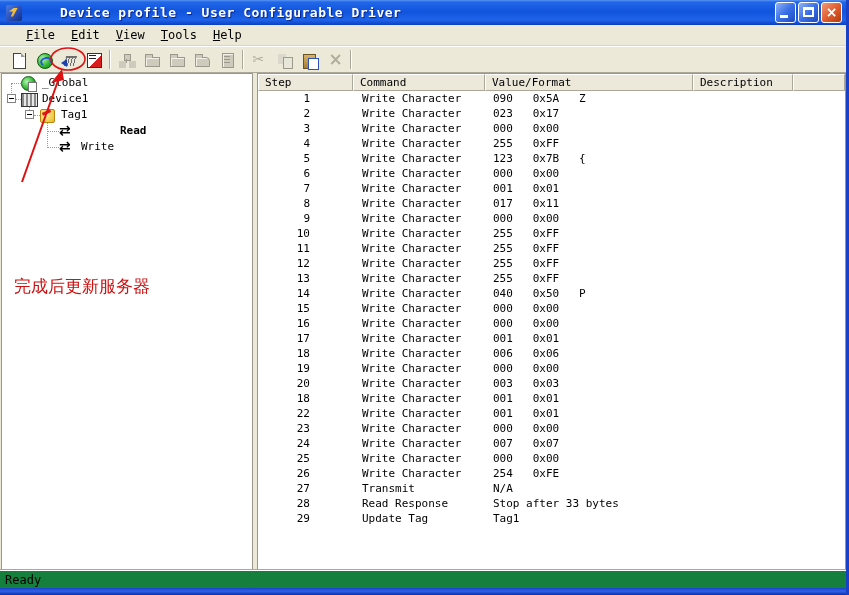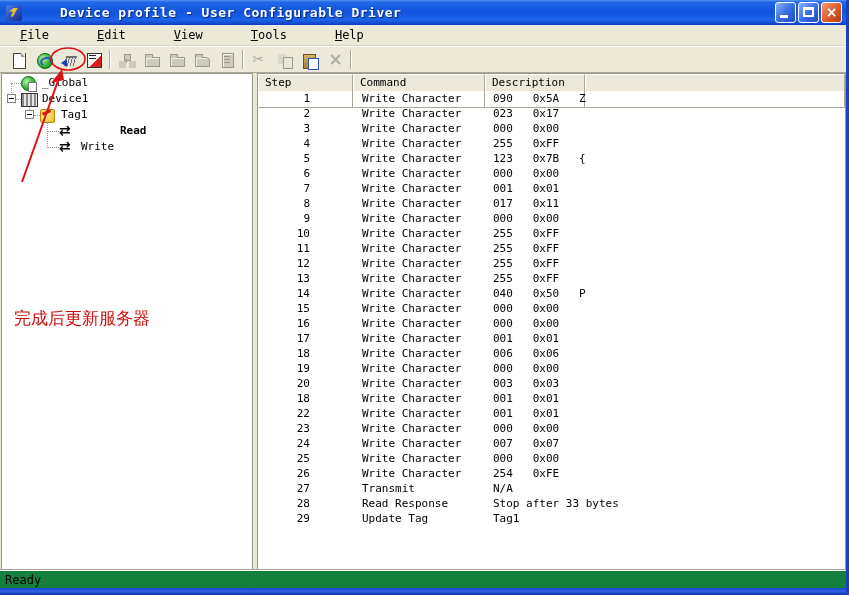--- a/index.html
+++ b/index.html
@@ -26,21 +26,21 @@
     position:relative; background:linear-gradient(135deg,#8fb3f5 0%,#3a6fe8 50%,#1e49c0 100%); }
   .cap-btn.close { background:linear-gradient(135deg,#f09a78 0%,#e25e2e 50%,#b33a0e 100%); }
   .glyph-min { position:absolute; left:4px; bottom:4px; width:8px; height:3px; background:#fff; }
   .glyph-max { position:absolute; left:4px; top:4px; width:11px; height:10px;
     border:2px solid #fff; border-top-width:3px; }
   .glyph-close { position:absolute; inset:0; color:#fff; font-weight:bold; font-size:14px;
     line-height:19px; text-align:center; font-family:"DejaVu Sans",sans-serif; }
 
   
   .menubar { position:absolute; top:25px; left:0; right:0; height:21px; background:#ece9d8;
-    display:flex; align-items:center; padding-left:12px; border-bottom:1px solid #d8d4c8;gap:32px; }
+    display:flex; align-items:center; padding-left:18px; border-bottom:1px solid #d8d4c8; }
   .menu-item { font-size:12px; padding:2px 8px; color:#000; cursor:default; }
 
   
   .toolbar { position:absolute; top:46px; left:0; right:0; height:27px; background:#ece9d8;
     display:flex; align-items:center; padding-left:6px;
     border-top:1px solid #fff; border-bottom:1px solid #aca899; }
   .tbtn { width:25px; height:23px; display:flex; align-items:center; justify-content:center; }
   .tbtn.disabled { opacity:.95; }
   .tsep { width:2px; height:19px; border-left:1px solid #aca899; border-right:1px solid #fff; margin:0 3px; }
 
@@ -120,26 +120,26 @@
     background:#d81e1e; transform:rotate(-25deg); }
   .tic-rw { color:#000; font-size:14px; font-weight:bold; line-height:15px; letter-spacing:-1px; }
   .tlabel { position:absolute; top:0; white-space:nowrap; }
   .tlabel.bold { font-weight:bold; }
   .conn { position:absolute; }
   .conn.v { border-left:1px dotted #9a9a9a; width:0; }
   .conn.h { border-top:1px dotted #9a9a9a; height:0; }
 
   
   .annotation-text { position:absolute; left:12px; top:201px; font-size:17px; color:#cc1111;
-    white-space:nowrap; font-family:"DejaVu Sans",sans-serif;margin-top:32px; }
+    white-space:nowrap; font-family:"DejaVu Sans",sans-serif; }
   .overlay { position:absolute; inset:0; pointer-events:none; z-index:40; }
 
   
   .table-header { display:flex; height:17px; background:#ece9db; }
-  .hcell { height:34px; font-size:11px; line-height:15px; padding-left:6px; color:#000;
+  .hcell { height:17px; font-size:11px; line-height:15px; padding-left:6px; color:#000;
     border-top:1px solid #fff; border-left:1px solid #fff;
     border-right:1px solid #aca899; border-bottom:1px solid #aca899; white-space:nowrap; overflow:hidden; }
   .hcell.hfill { flex:1; }
   .table-body { position:relative; }
   .trow { position:relative; height:15px; font-size:11px; line-height:15px; color:#000; }
   .c-step { display:inline-block; width:52px; text-align:right; }
   .c-cmd { position:absolute; left:104px; white-space:pre; }
   .c-val { position:absolute; left:235px; white-space:pre; }
   .c-desc { position:absolute; left:440px; white-space:pre; }
 
@@ -257,20 +257,21 @@
           <span class="tlabel" style="left: 78px;">Write</span>
         </div>
       </div>
     <div class="annotation-text">完成后更新服务器</div>
   </div>
 
   <div class="table-panel">
     <div class="table-header">
         <div class="hcell" style="width: 95px;">Step</div>
         <div class="hcell" style="width: 132px;">Command</div>
+        <div class="hcell" style="width: 208px;">Value/Format</div>
         <div class="hcell" style="width: 100px;">Description</div>
         <div class="hcell hfill"></div>
       </div>
     <div class="table-body">
         <div class="trow"><span class="c-step">1</span><span class="c-cmd">Write Character</span><span class="c-val">090   0x5A   Z</span><span class="c-desc"></span></div>
         <div class="trow"><span class="c-step">2</span><span class="c-cmd">Write Character</span><span class="c-val">023   0x17</span><span class="c-desc"></span></div>
         <div class="trow"><span class="c-step">3</span><span class="c-cmd">Write Character</span><span class="c-val">000   0x00</span><span class="c-desc"></span></div>
         <div class="trow"><span class="c-step">4</span><span class="c-cmd">Write Character</span><span class="c-val">255   0xFF</span><span class="c-desc"></span></div>
         <div class="trow"><span class="c-step">5</span><span class="c-cmd">Write Character</span><span class="c-val">123   0x7B   {</span><span class="c-desc"></span></div>
         <div class="trow"><span class="c-step">6</span><span class="c-cmd">Write Character</span><span class="c-val">000   0x00</span><span class="c-desc"></span></div>

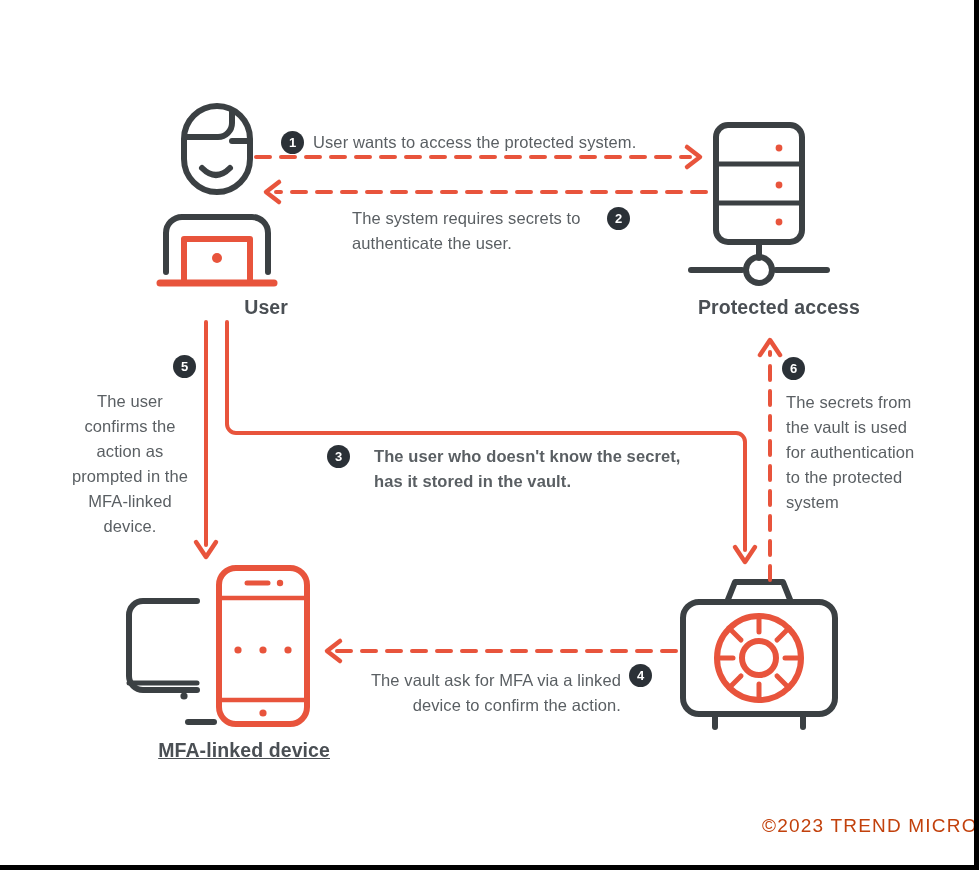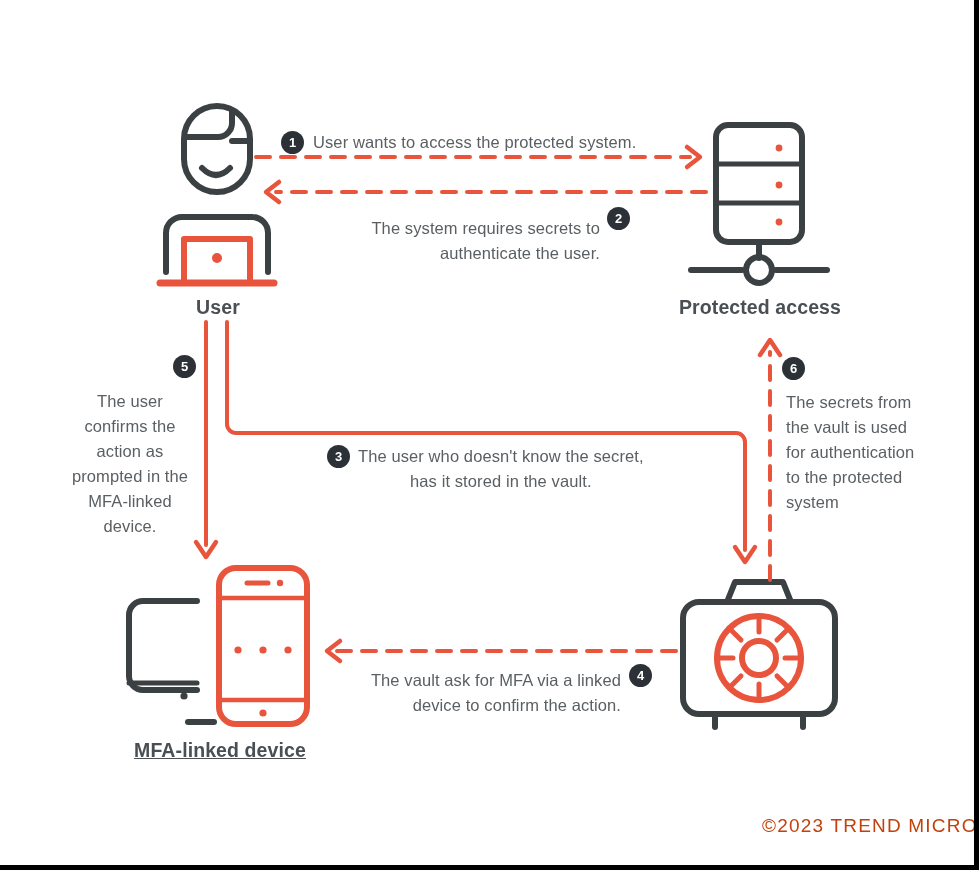--- a/index.html
+++ b/index.html
@@ -34,21 +34,21 @@
     line-height: 25px;
     letter-spacing: 0.1px;
     white-space: pre-line;
   }
   .node-title {
     position: absolute;
     color: #4a4f54;
     font-size: 19.5px;
     font-weight: bold;
     letter-spacing: 0.1px;
-    text-align: center;
+    text-align: right;
     white-space: nowrap;
   }
   .badge {
     position: absolute;
     width: 23px;
     height: 23px;
     border-radius: 50%;
     background: #2b3137;
     color: #ffffff;
     font-size: 13px;
@@ -58,22 +58,22 @@
   }
   .copyright {
     position: absolute;
     color: #c2410c;
     font-size: 19px;
     letter-spacing: 1.2px;
     white-space: nowrap;
   }
   
   #txt-1 { left: 313px; top: 130px; text-align: right; }
-  #txt-2 { left: 352px; top: 206px; text-align: right; width: 248px; margin-top: 10px; }
-  #txt-3 { left: 358px; top: 444px; text-align: center; }
+  #txt-2 { left: 352px; top: 206px; width: 248px; }
+  #txt-3 { left: 374px; top: 444px; text-align: left; font-weight: bold; }
   #txt-4 { left: 363px; top: 668px; text-align: right; width: 258px; }
   #txt-5 { left: 70px;  top: 389px; text-align: center; width: 120px; }
   #txt-6 { left: 786px; top: 390px; text-align: left; width: 145px; }
 
   #badge-1 { left: 281px; top: 131px; }
   #badge-2 { left: 607px; top: 207px; }
   #badge-3 { left: 327px; top: 445px; }
   #badge-4 { left: 629px; top: 664px; }
   #badge-5 { left: 173px; top: 355px; }
   #badge-6 { left: 782px; top: 357px; }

■ EXERCISE PROMPT
Where a line of the data includes the string "dotted", list that line.

■ EXERCISE RESULT
   .conn.v { border-left:1px dotted #9a9a9a; width:0; }
   .conn.h { border-top:1px dotted #9a9a9a; height:0; }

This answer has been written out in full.